Sunday night, Kokonis said, he flew from Halifax to Toronto. When he arrived at Terminal 1’s baggage claim area, he saw hundreds of bags, strollers and walkers lined up on the floor. He also took a look at the inner security line, which he said was 70 meters long.
“Seeing security queues that long and piles of luggage was really disheartening,” he said.
This follows a stream of positive news recently associated with the travel hub. Last week, the federal government said the number of planes held on the tarmac at Pearson has “dramatically decreased“since early May.
A few weeks earlier, the chairman of the Greater Toronto Airports Authority (GTAA), which oversees operations at Pearson, announced that the travel hub had seen “measurable” operational improvements in recent weeks.
However, Kokonis said it was clear to him while he was at the airport that the chronic issues this summer had not been resolved.

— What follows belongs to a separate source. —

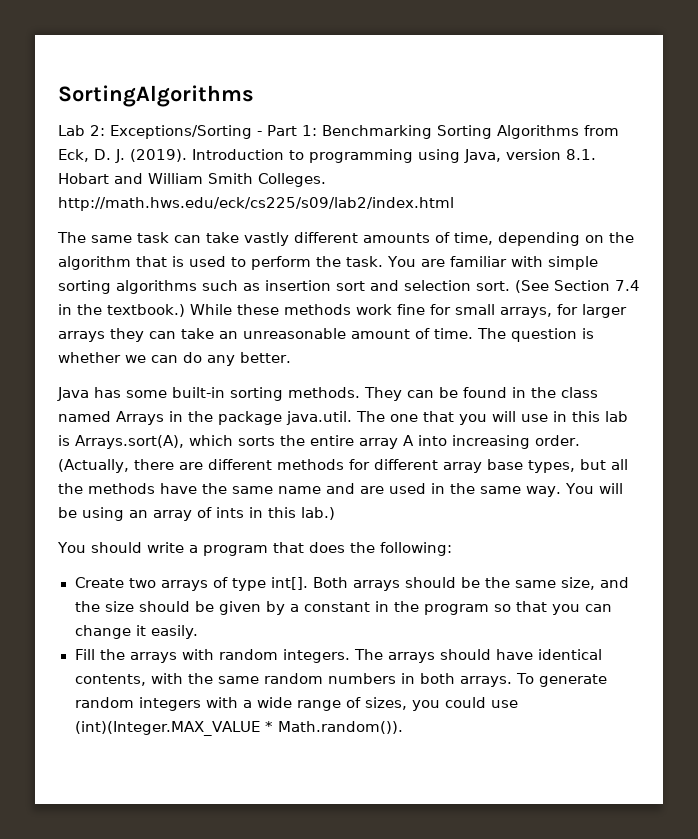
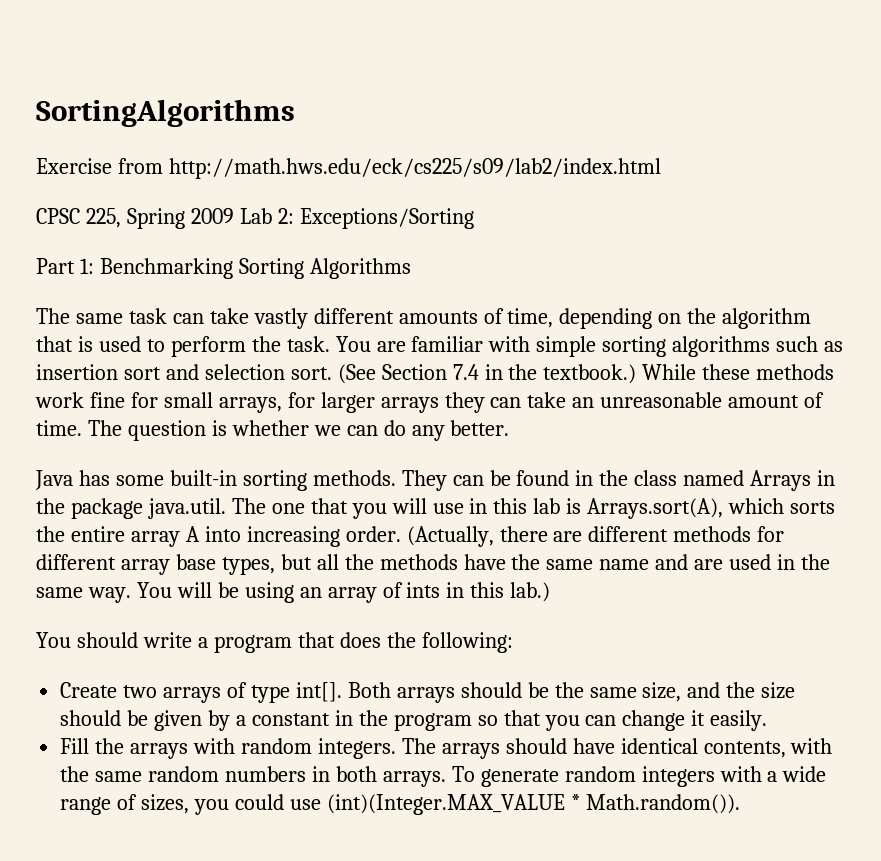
(254, 96) none -> [36,158,661,179] [36,208,234,229] Exercise from http://math.hws.edu/eck/cs225/s09/lab2/index.html // CPSC 225, Spring 2009
[257,131,262,136] - -> (474, 218) //
[584,125,619,136] [58,149,596,163] [58,173,326,187] [58,197,454,211] from Eck, D. J. (2019). Introduction to programming using Java, version 8.1. Hobart and William Smith Colleges. http://math.hws.edu/eck/cs225/s09/lab2/index.html -> (411, 268) none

“We are now, only about 20 days away from the end of the summer peak and it is clear that these issues have not been resolved,” he said.
GTAA spokeswoman Tori Gass said airlines are responsible for delivering baggage to passengers, not the airport. CTV News Toronto has contacted Air Canada for a response.
“We had no problems with the baggage system last night,” Gass said.
While mountains of bags and long security lines have come to symbolize the headaches of traveling this summer, Kokonis said these issues are only showing a “ripple effect”.
He pointed ArriveCan app issues and the need to update technology to security to eliminate the need for travelers to remove electronic devices from their bags as a few examples of urgently needed improvements.
“Most of the time government policy has led to these really big issues,” he said.
“Ultimately, we are hurting the Canadian tourism brand.”